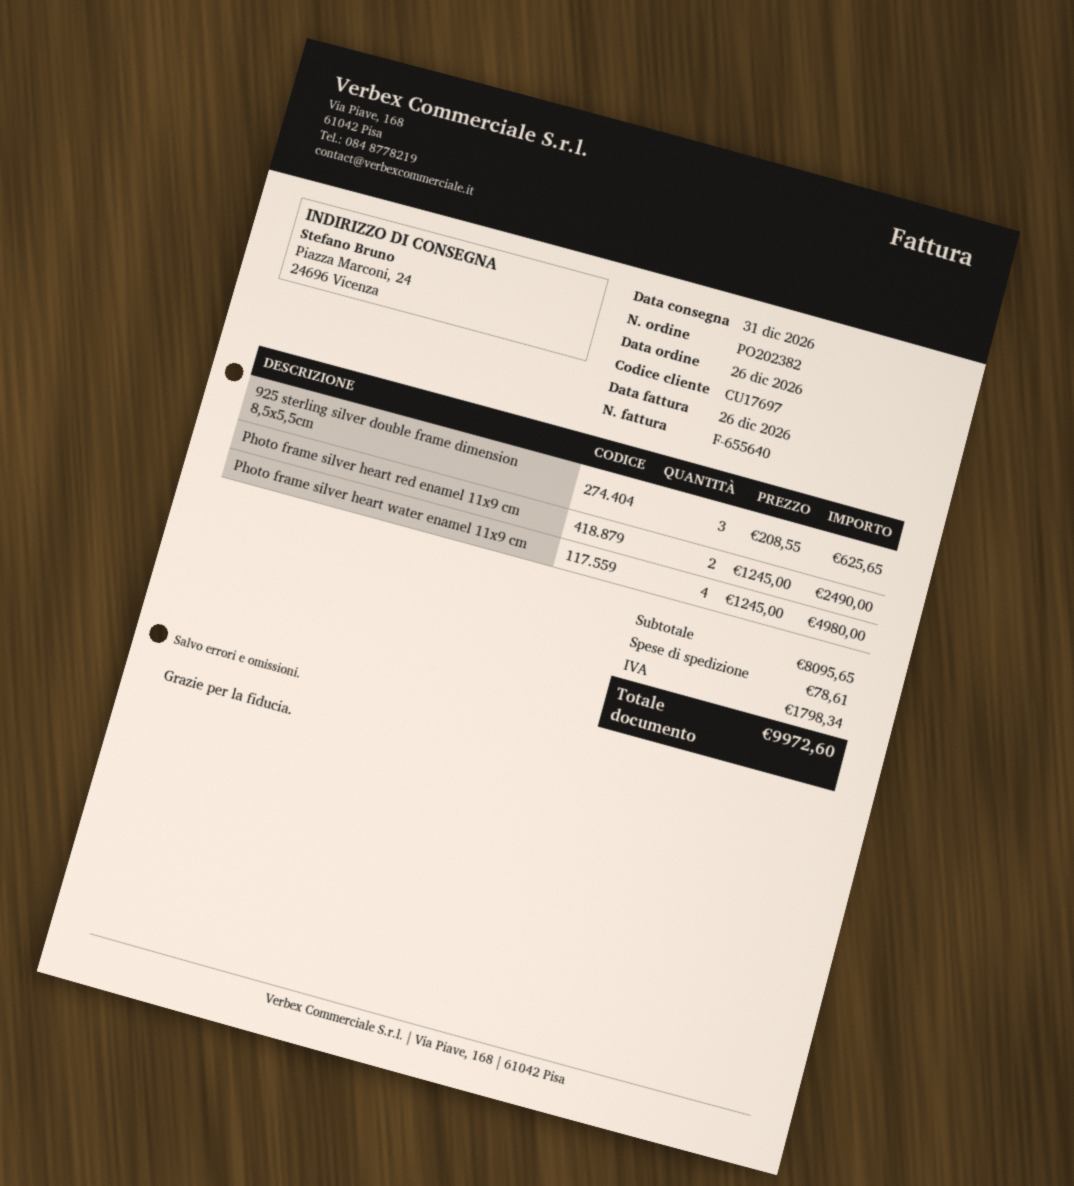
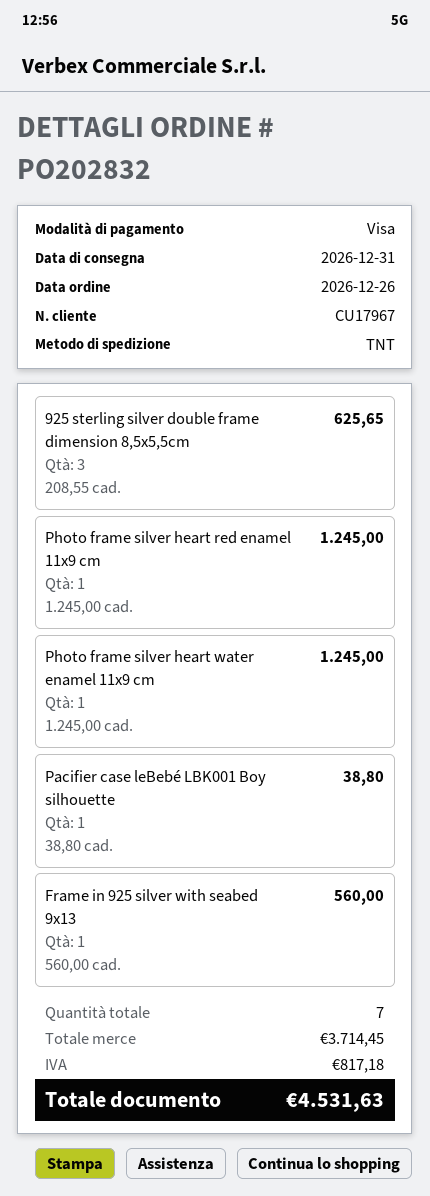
order number: PO202382 -> PO202832
customer number: CU17697 -> CU17967
Photo frame silver heart red enamel 11x9 cm: 2 x 1245.00 = 2490.00 -> 1 x 1245.00 = 1245.00
Photo frame silver heart water enamel 11x9 cm: 4 x 1245.00 = 4980.00 -> 1 x 1245.00 = 1245.00
Pacifier case leBebé LBK001 Boy silhouette: none -> 1 x 38.80 = 38.80
Frame in 925 silver with seabed 9x13: none -> 1 x 560.00 = 560.00
subtotal: 8095.65 -> 3714.45
shipping: 78.61 -> none
tax: 1798.34 -> 817.18
total: 9972.60 -> 4531.63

WORK INSTRUCTION. Please print out the entries above exactly. The pictures stay out.

RESULT BELOW.
order number: PO202382 -> PO202832
customer number: CU17697 -> CU17967
Photo frame silver heart red enamel 11x9 cm: 2 x 1245.00 = 2490.00 -> 1 x 1245.00 = 1245.00
Photo frame silver heart water enamel 11x9 cm: 4 x 1245.00 = 4980.00 -> 1 x 1245.00 = 1245.00
Pacifier case leBebé LBK001 Boy silhouette: none -> 1 x 38.80 = 38.80
Frame in 925 silver with seabed 9x13: none -> 1 x 560.00 = 560.00
subtotal: 8095.65 -> 3714.45
shipping: 78.61 -> none
tax: 1798.34 -> 817.18
total: 9972.60 -> 4531.63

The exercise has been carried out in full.